══ INFORMATION ══

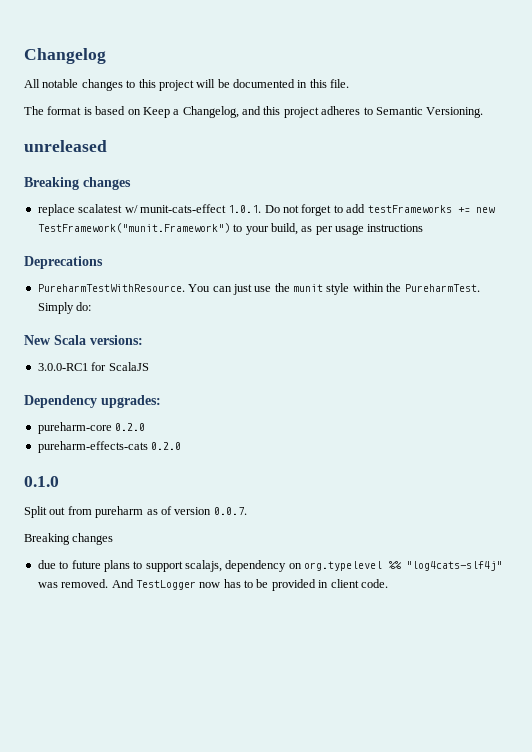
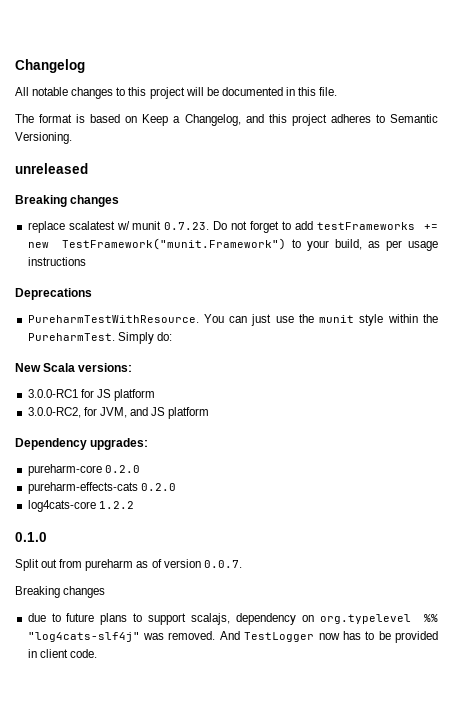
[139,204,262,213] munit-cats-effect 1.0.1. -> [132,221,210,230] munit 0.7.23.
[108,362,149,371] ScalaJS -> [96,389,155,401] [27,407,210,419] JS platform // 3.0.0-RC2, for JVM, and JS platform
(182, 446) none -> [27,500,134,512] // log4cats-core 1.2.2

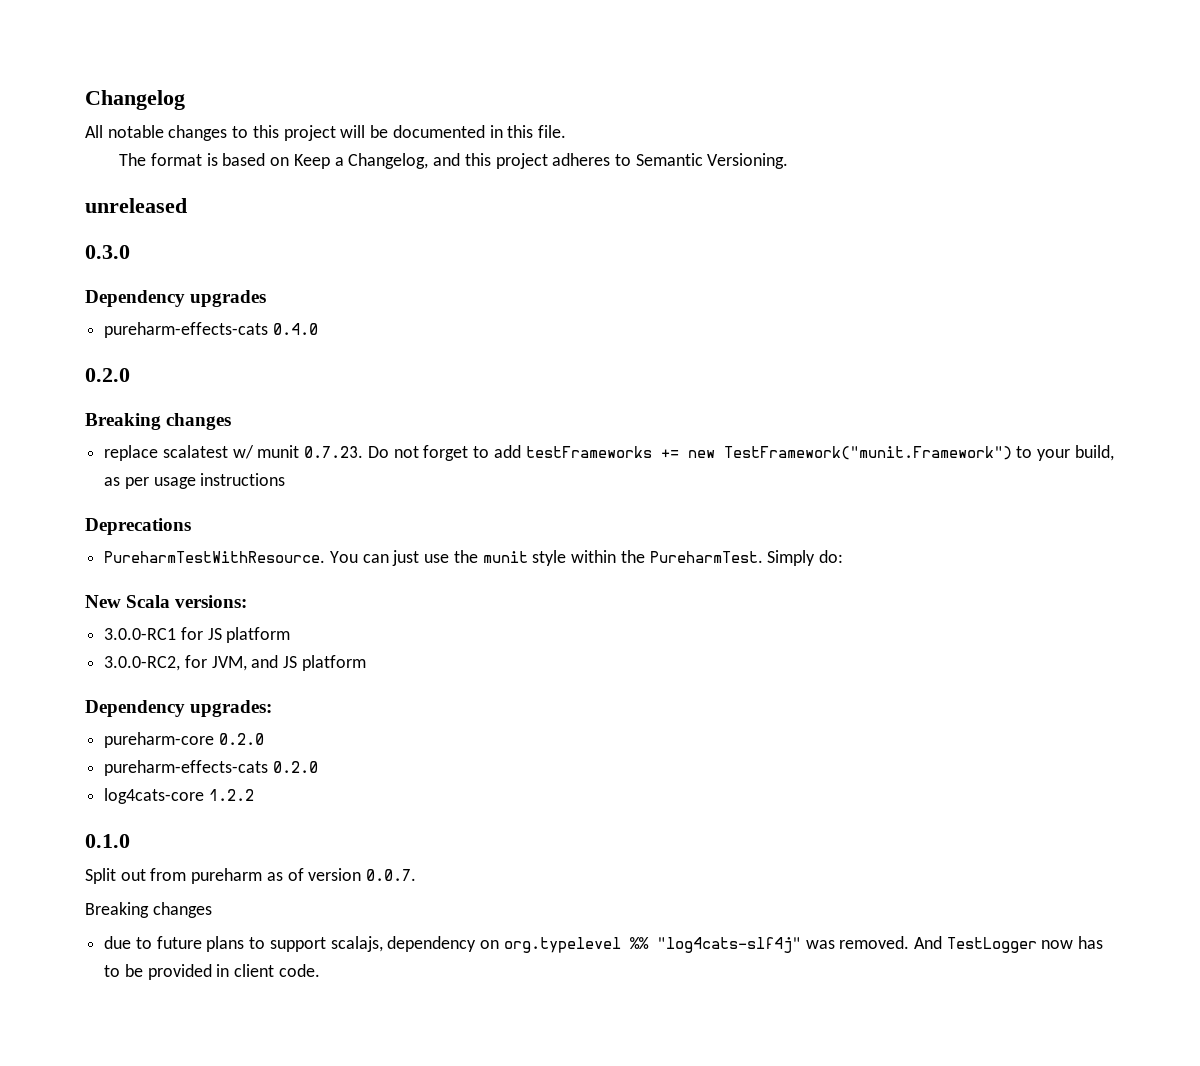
(88, 168) none -> [85,245,130,259] [85,290,267,307] [104,322,318,338] [85,368,130,382] // 0.3.0 // Dependency upgrades // pureharm-effects-cats 0.4.0 // 0.2.0

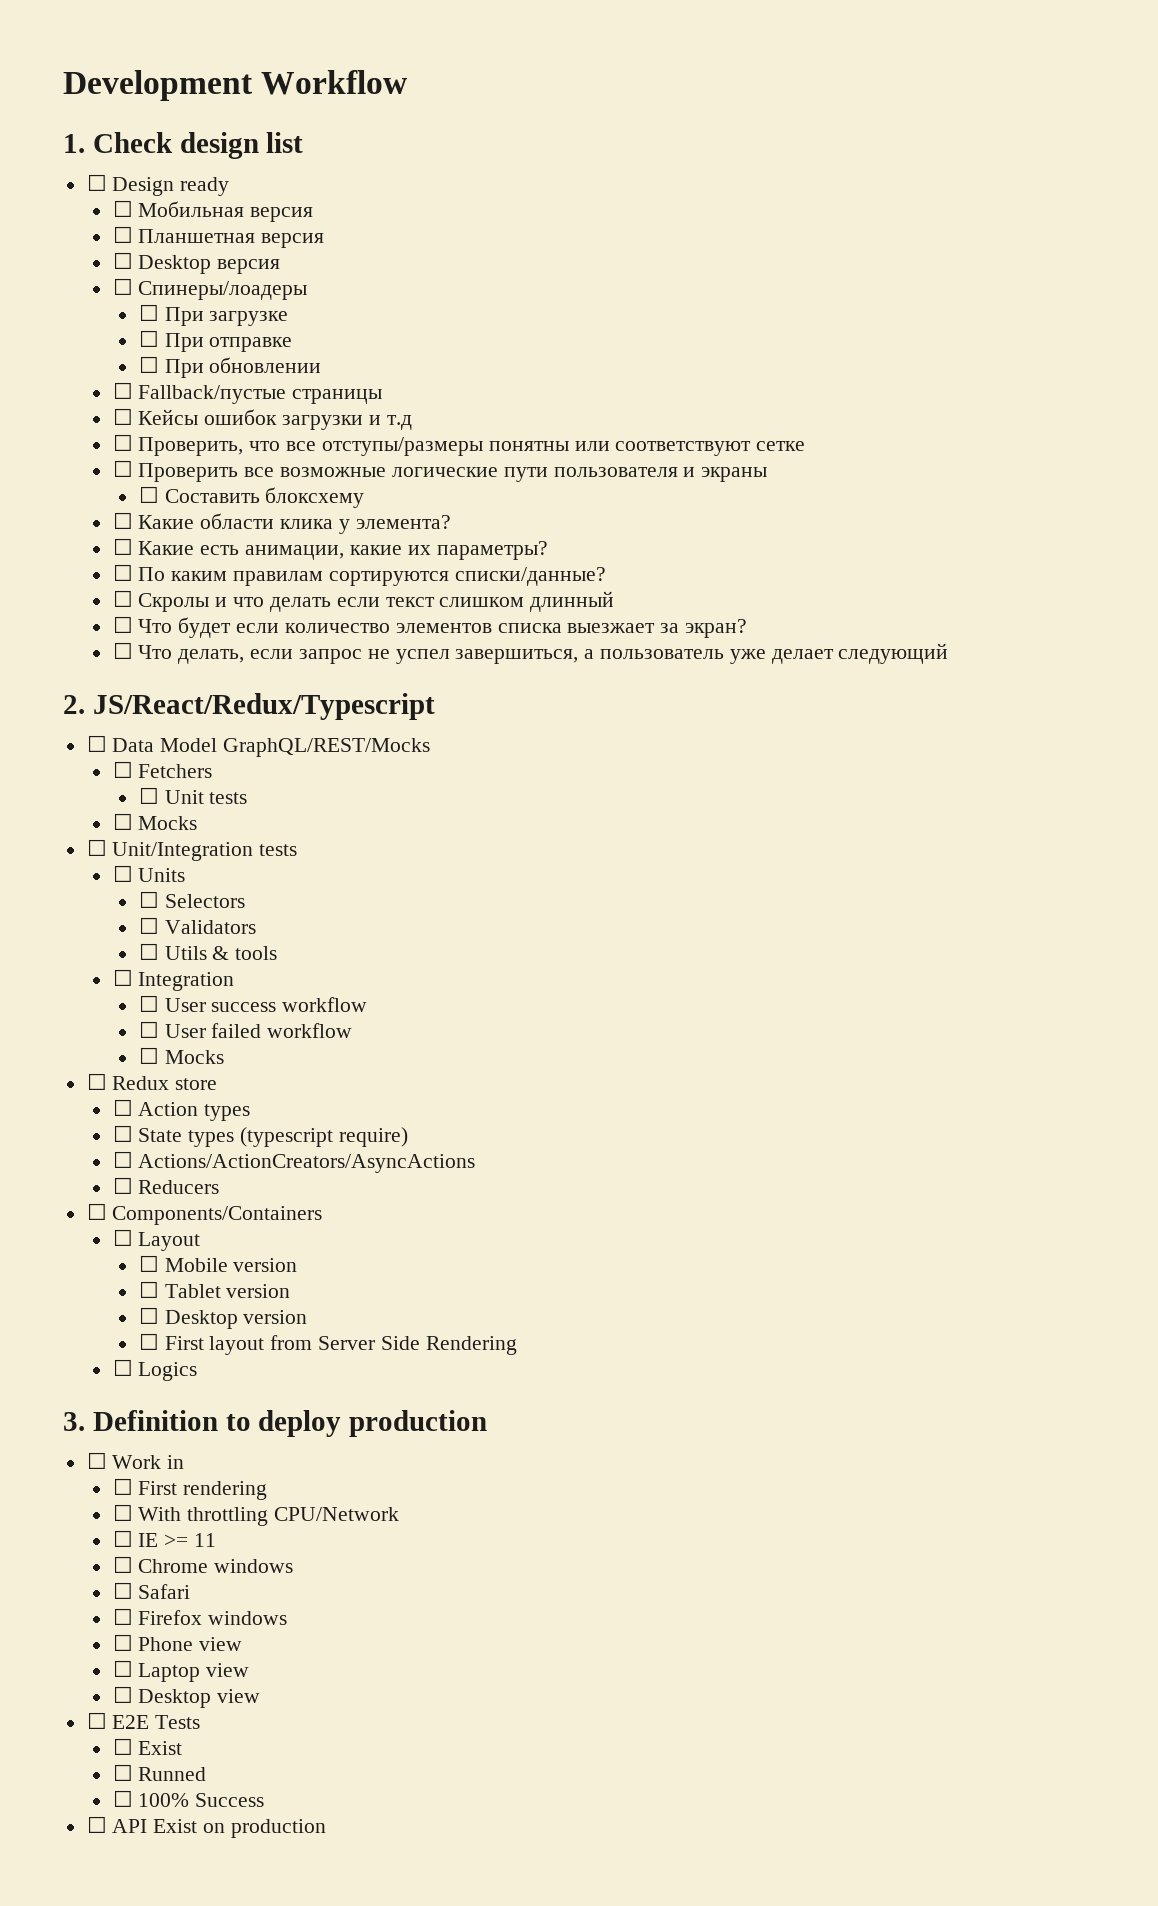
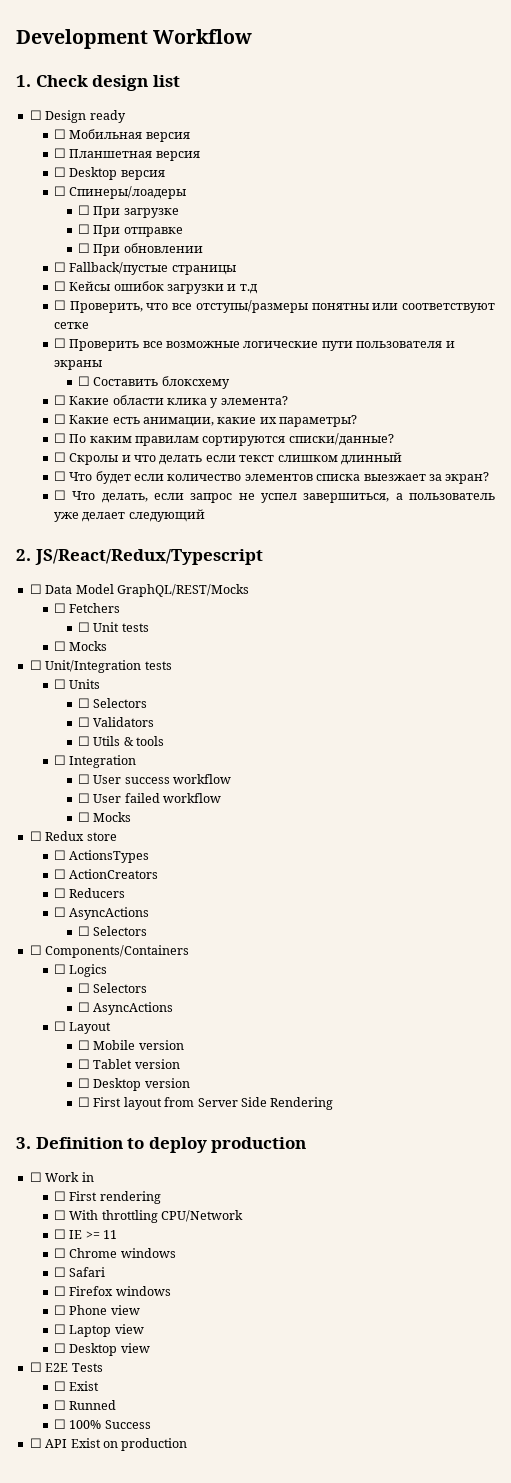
[138,1102,251,1121] [112,1125,408,1147] [112,1151,476,1173] [112,1177,220,1194] [86,1203,323,1225] Action types // ☐ State types (typescript require) // ☐ Actions/ActionCreators/AsyncActions // ☐ Reducers // ☐ Components/Containers -> [69,850,150,863] [53,869,159,879] [53,888,126,898] [53,907,150,920] [78,926,148,936] [29,945,190,958] [53,964,108,977] [78,983,148,993] [78,1002,174,1015] ActionsTypes // ☐ ActionCreators // ☐ Reducers // ☐ AsyncActions // ☐ Selectors // ☐ Components/Containers // ☐ Logics // ☐ Selectors // ☐ AsyncActions
[112,1359,198,1381] // ☐ Logics -> (334, 1103) none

═══

● **WHAT TO DO**
Go through the entries above and pull out each line with "none" in it.

● **TASK RESPONSE**
(182, 446) none -> [27,500,134,512] // log4cats-core 1.2.2
(88, 168) none -> [85,245,130,259] [85,290,267,307] [104,322,318,338] [85,368,130,382] // 0.3.0 // Dependency upgrades // pureharm-effects-cats 0.4.0 // 0.2.0
[112,1359,198,1381] // ☐ Logics -> (334, 1103) none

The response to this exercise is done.